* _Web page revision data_
......

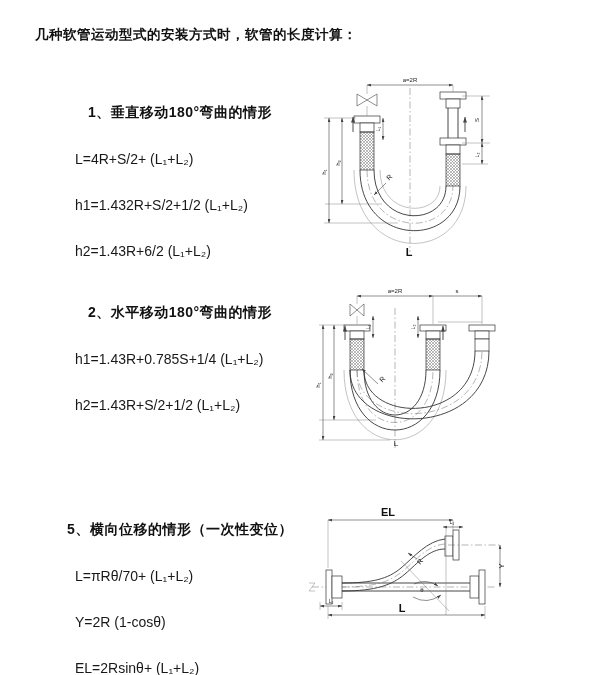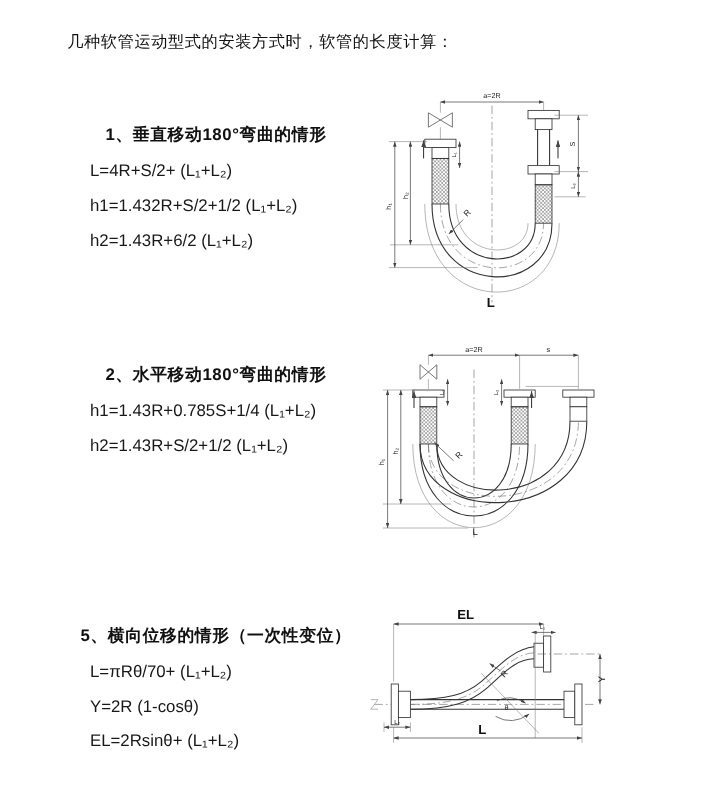--- a/index.html
+++ b/index.html
@@ -11,7 +11,7 @@
   .page { position:absolute; inset:0; background:#fff; }
   .title {
     position:absolute; left:35px; top:26px;
-    font-size:13.5px; font-weight:400; letter-spacing:.5px; color:#111;margin-left:21px;
+    font-size:13.5px; font-weight:700; letter-spacing:.5px; color:#111;
   }
   .sec { position:absolute; left:45px; width:270px; }
   .sec .heading { font-size:14px; font-weight:700; letter-spacing:.5px; color:#111;text-align:center; }

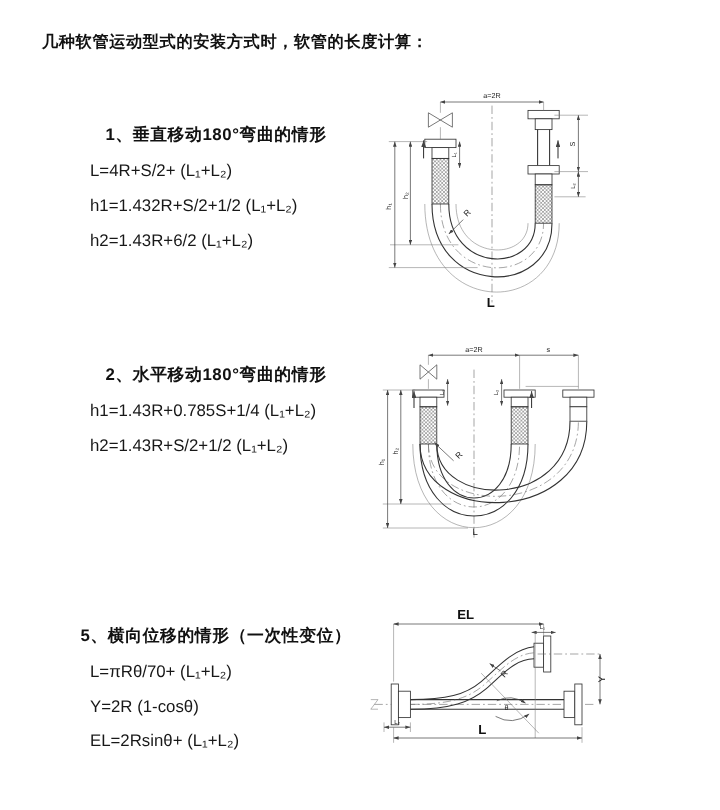--- a/index.html
+++ b/index.html
@@ -16,7 +16,7 @@
   .sec { position:absolute; left:45px; width:270px; }
   .sec .heading { font-size:14px; font-weight:700; letter-spacing:.5px; color:#111;text-align:center; }
   .sec .formula {
-    margin-top:11px; padding-left:30px; font-size:14px; line-height:18px;
+    margin-top:28px; padding-left:30px; font-size:14px; line-height:18px;
     font-weight:400; color:#181818; white-space:nowrap;
   }
   .diagram { position:absolute; }

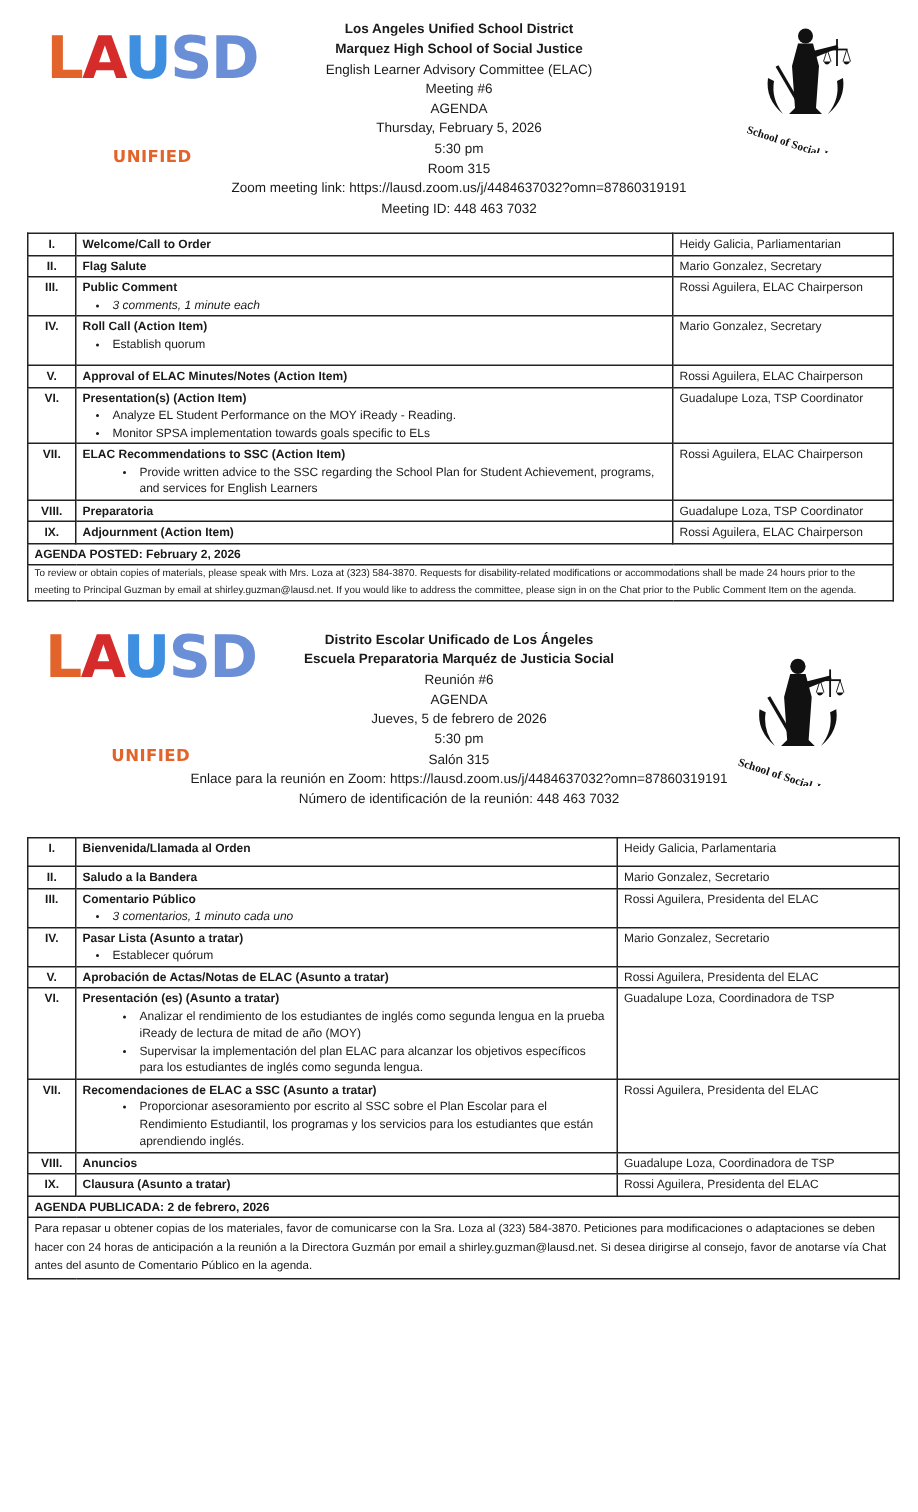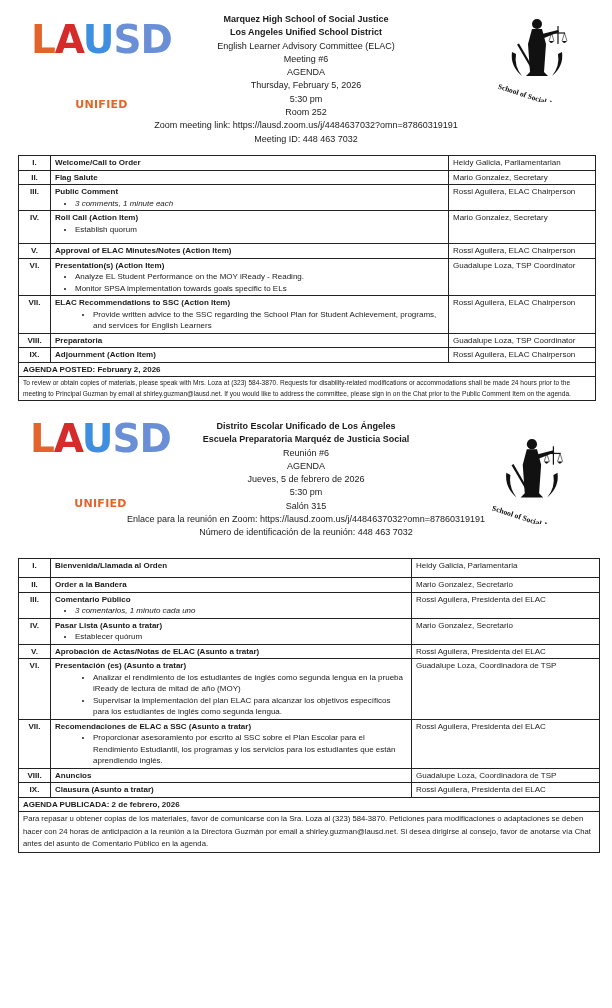--- a/index.html
+++ b/index.html
@@ -62,8 +62,8 @@
         <text x="41" y="80" font-size="7.5" font-family="Liberation Serif, serif" font-weight="bold" text-anchor="middle" fill="#111" transform="rotate(18 20 70)">School of Social Justice</text>
       </svg>
     </div>
+    <div class="header-line bold">Los Angeles Unified School District</div>
     <div class="header-line bold">Marquez High School of Social Justice</div>
-    <div class="header-line bold">Los Angeles Unified School District</div>
     <div class="header-line">English Learner Advisory Committee (ELAC)</div>
     <div class="header-line">Meeting #6</div>
     <div class="header-line">AGENDA</div>

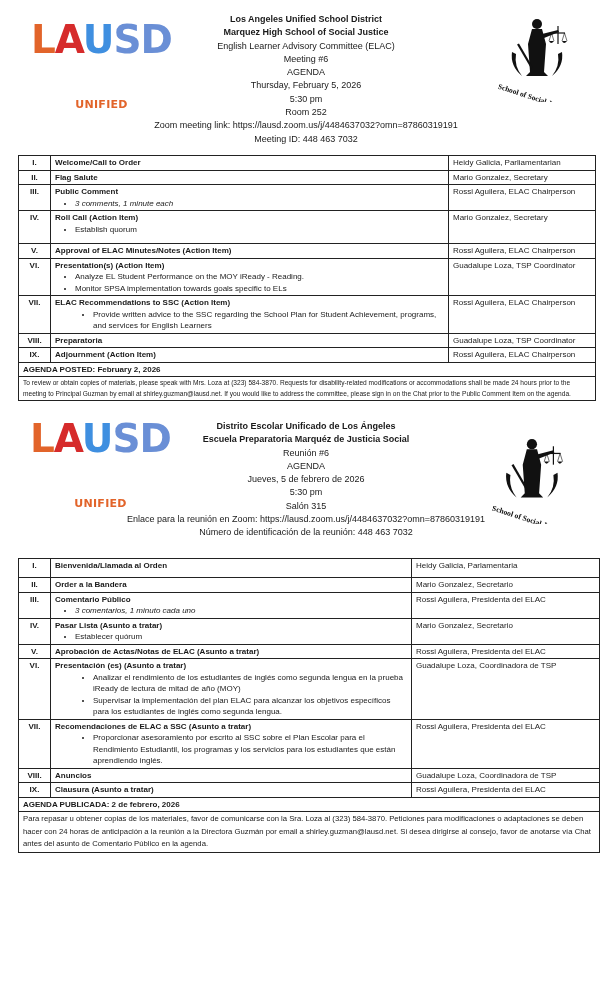--- a/index.html
+++ b/index.html
@@ -69,7 +69,7 @@
     <div class="header-line">AGENDA</div>
     <div class="header-line">Thursday, February 5, 2026</div>
     <div class="header-line">5:30 pm</div>
-    <div class="header-line">Room 252</div>
+    <div class="header-line">Room 315</div>
     <div class="header-line">Zoom meeting link: https://lausd.zoom.us/j/4484637032?omn=87860319191</div>
     <div class="header-line">Meeting ID: 448 463 7032</div>
   </div>

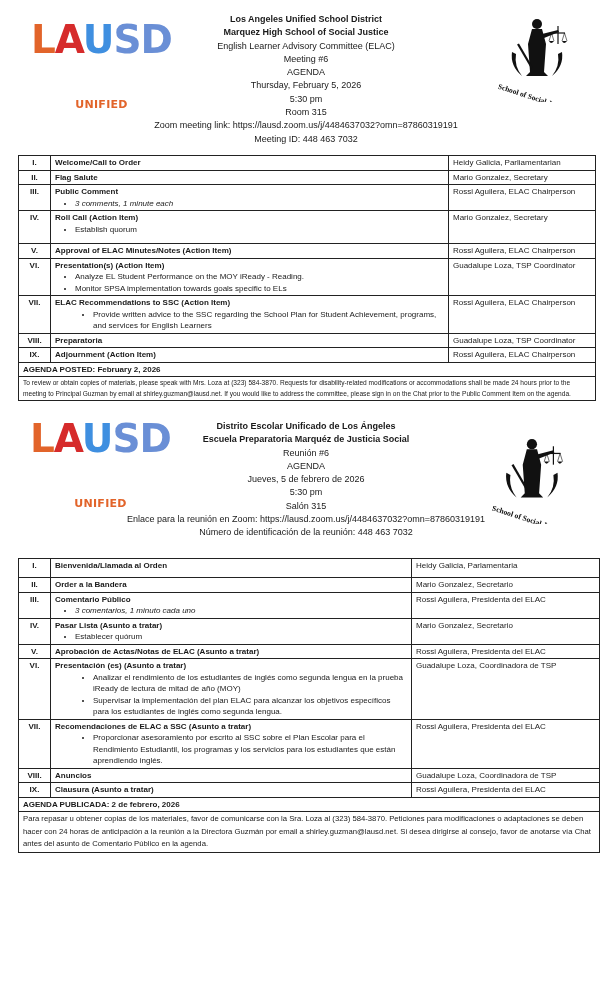--- a/index.html
+++ b/index.html
@@ -220,7 +220,7 @@
         <tr style="height: 12px;">
           <td class="num">II.</td>
           <td class="title-cell">
-            <div class="t">Order a la Bandera</div>
+            <div class="t">Saludo a la Bandera</div>
           </td>
           <td class="person">Mario Gonzalez, Secretario</td>
         </tr>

......

* _WORK ORDER_
Every line above from the one with "font-size:13.5px; font-weight:400; letter-spacing:.5px;" down to the one with "-220,7 +220,7 @@" must be written out exactly, and no picture may appear.

* _EXERCISE SOLUTION_
-    font-size:13.5px; font-weight:400; letter-spacing:.5px; color:#111;margin-left:21px;
+    font-size:13.5px; font-weight:700; letter-spacing:.5px; color:#111;
   }
   .sec { position:absolute; left:45px; width:270px; }
   .sec .heading { font-size:14px; font-weight:700; letter-spacing:.5px; color:#111;text-align:center; }

--- a/index.html
+++ b/index.html
@@ -16,7 +16,7 @@
   .sec { position:absolute; left:45px; width:270px; }
   .sec .heading { font-size:14px; font-weight:700; letter-spacing:.5px; color:#111;text-align:center; }
   .sec .formula {
-    margin-top:11px; padding-left:30px; font-size:14px; line-height:18px;
+    margin-top:28px; padding-left:30px; font-size:14px; line-height:18px;
     font-weight:400; color:#181818; white-space:nowrap;
   }
   .diagram { position:absolute; }

--- a/index.html
+++ b/index.html
@@ -62,8 +62,8 @@
         <text x="41" y="80" font-size="7.5" font-family="Liberation Serif, serif" font-weight="bold" text-anchor="middle" fill="#111" transform="rotate(18 20 70)">School of Social Justice</text>
       </svg>
     </div>
+    <div class="header-line bold">Los Angeles Unified School District</div>
     <div class="header-line bold">Marquez High School of Social Justice</div>
-    <div class="header-line bold">Los Angeles Unified School District</div>
     <div class="header-line">English Learner Advisory Committee (ELAC)</div>
     <div class="header-line">Meeting #6</div>
     <div class="header-line">AGENDA</div>

--- a/index.html
+++ b/index.html
@@ -69,7 +69,7 @@
     <div class="header-line">AGENDA</div>
     <div class="header-line">Thursday, February 5, 2026</div>
     <div class="header-line">5:30 pm</div>
-    <div class="header-line">Room 252</div>
+    <div class="header-line">Room 315</div>
     <div class="header-line">Zoom meeting link: https://lausd.zoom.us/j/4484637032?omn=87860319191</div>
     <div class="header-line">Meeting ID: 448 463 7032</div>
   </div>

--- a/index.html
+++ b/index.html
@@ -220,7 +220,7 @@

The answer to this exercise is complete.